_Source records:_

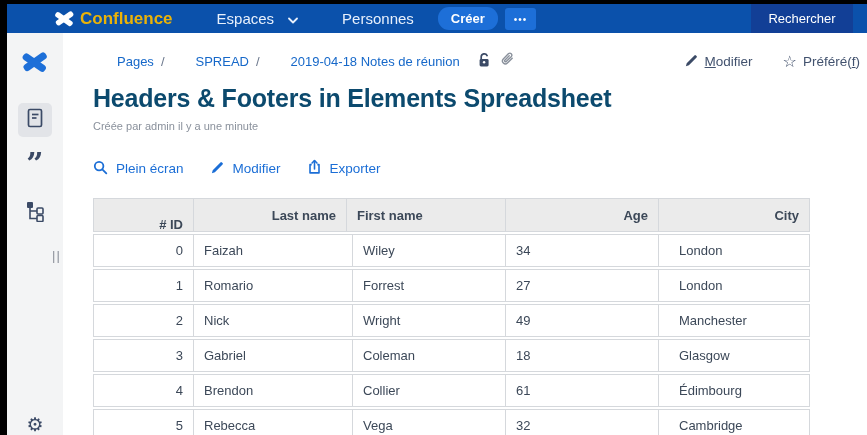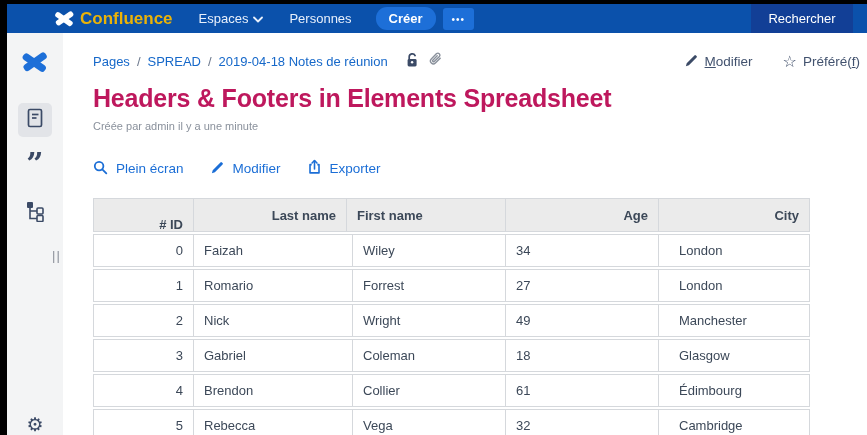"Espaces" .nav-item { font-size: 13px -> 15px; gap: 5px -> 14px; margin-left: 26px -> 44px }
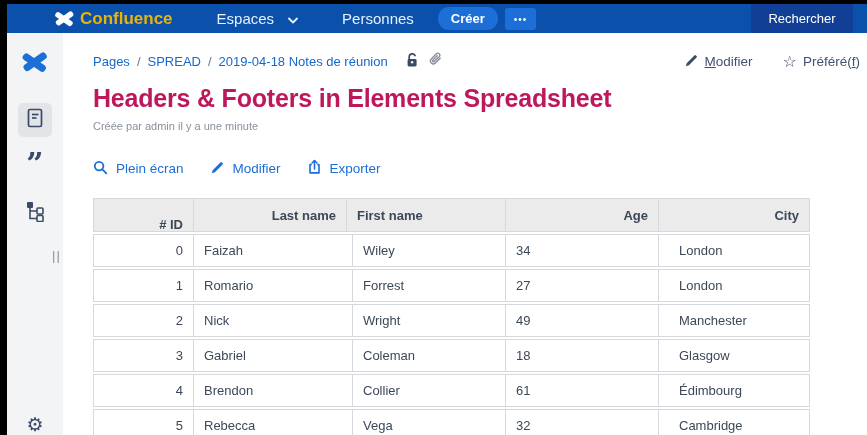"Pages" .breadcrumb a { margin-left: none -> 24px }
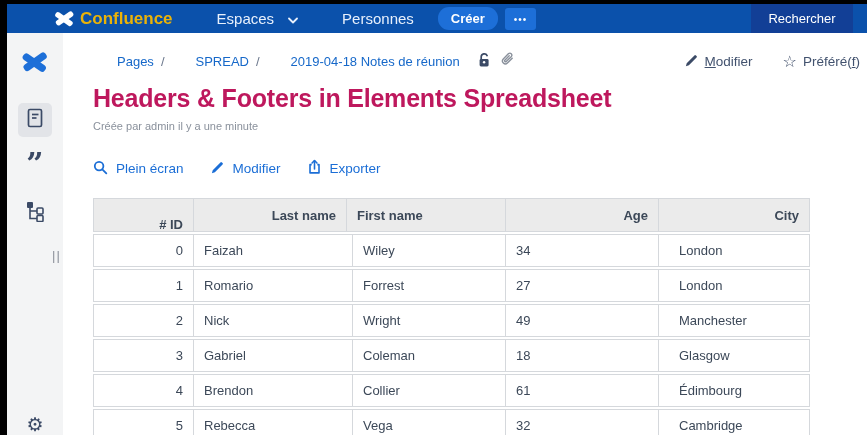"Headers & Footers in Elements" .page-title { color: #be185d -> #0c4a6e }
---
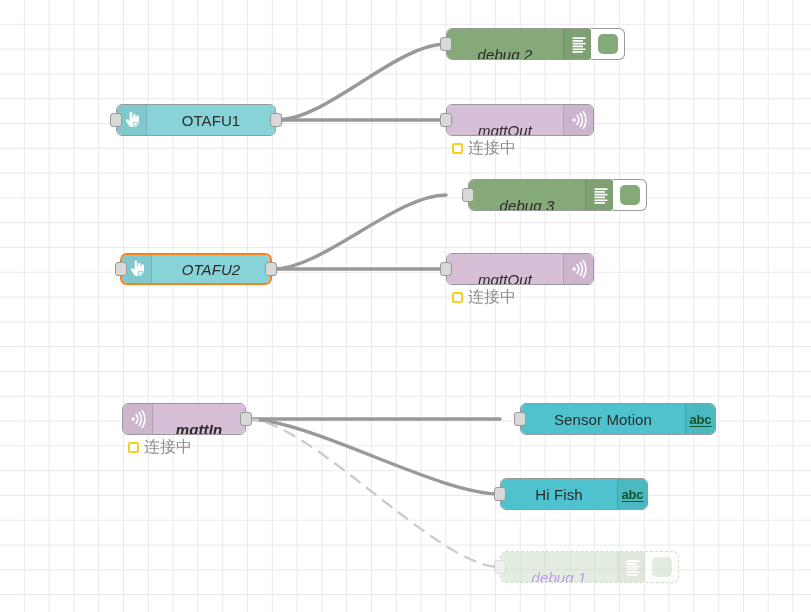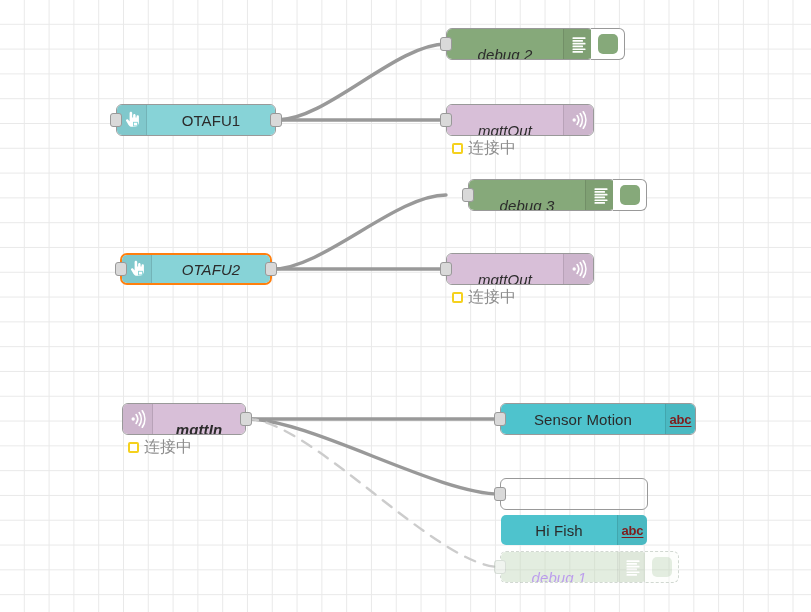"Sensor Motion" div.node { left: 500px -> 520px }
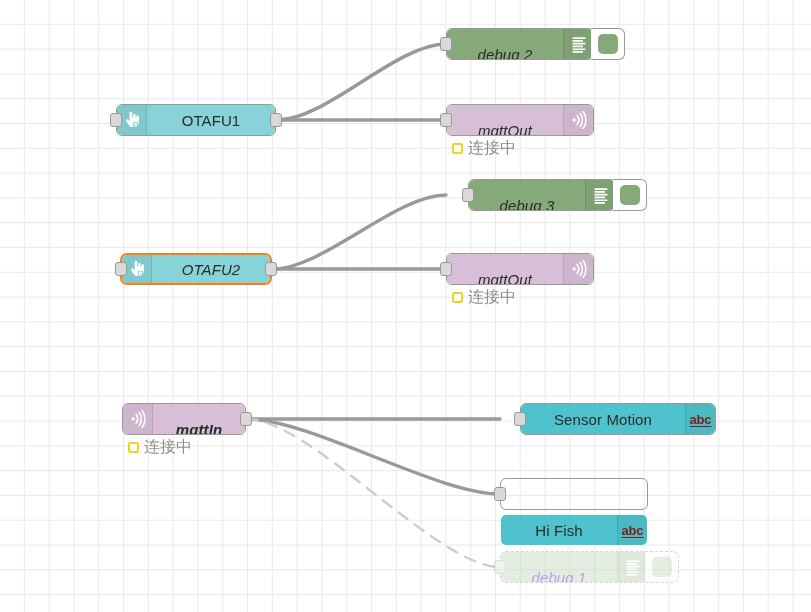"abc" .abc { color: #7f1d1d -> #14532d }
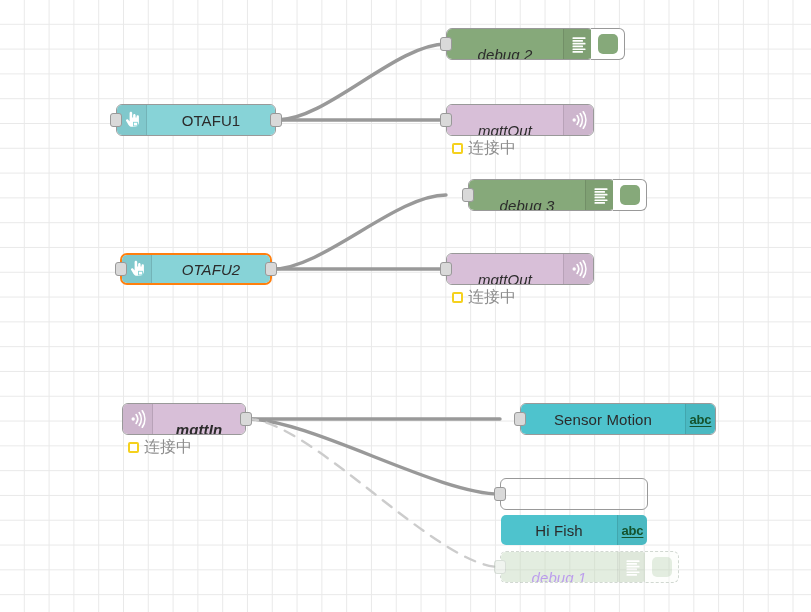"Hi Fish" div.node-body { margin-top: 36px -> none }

_What is required:_ Copy word for word only the lines above from the one with "color: #7f1d1d ->" through the one with "margin-top: 36px ->". Leave pictures out.

_Exercise result:_
"abc" .abc { color: #7f1d1d -> #14532d }
"Hi Fish" div.node-body { margin-top: 36px -> none }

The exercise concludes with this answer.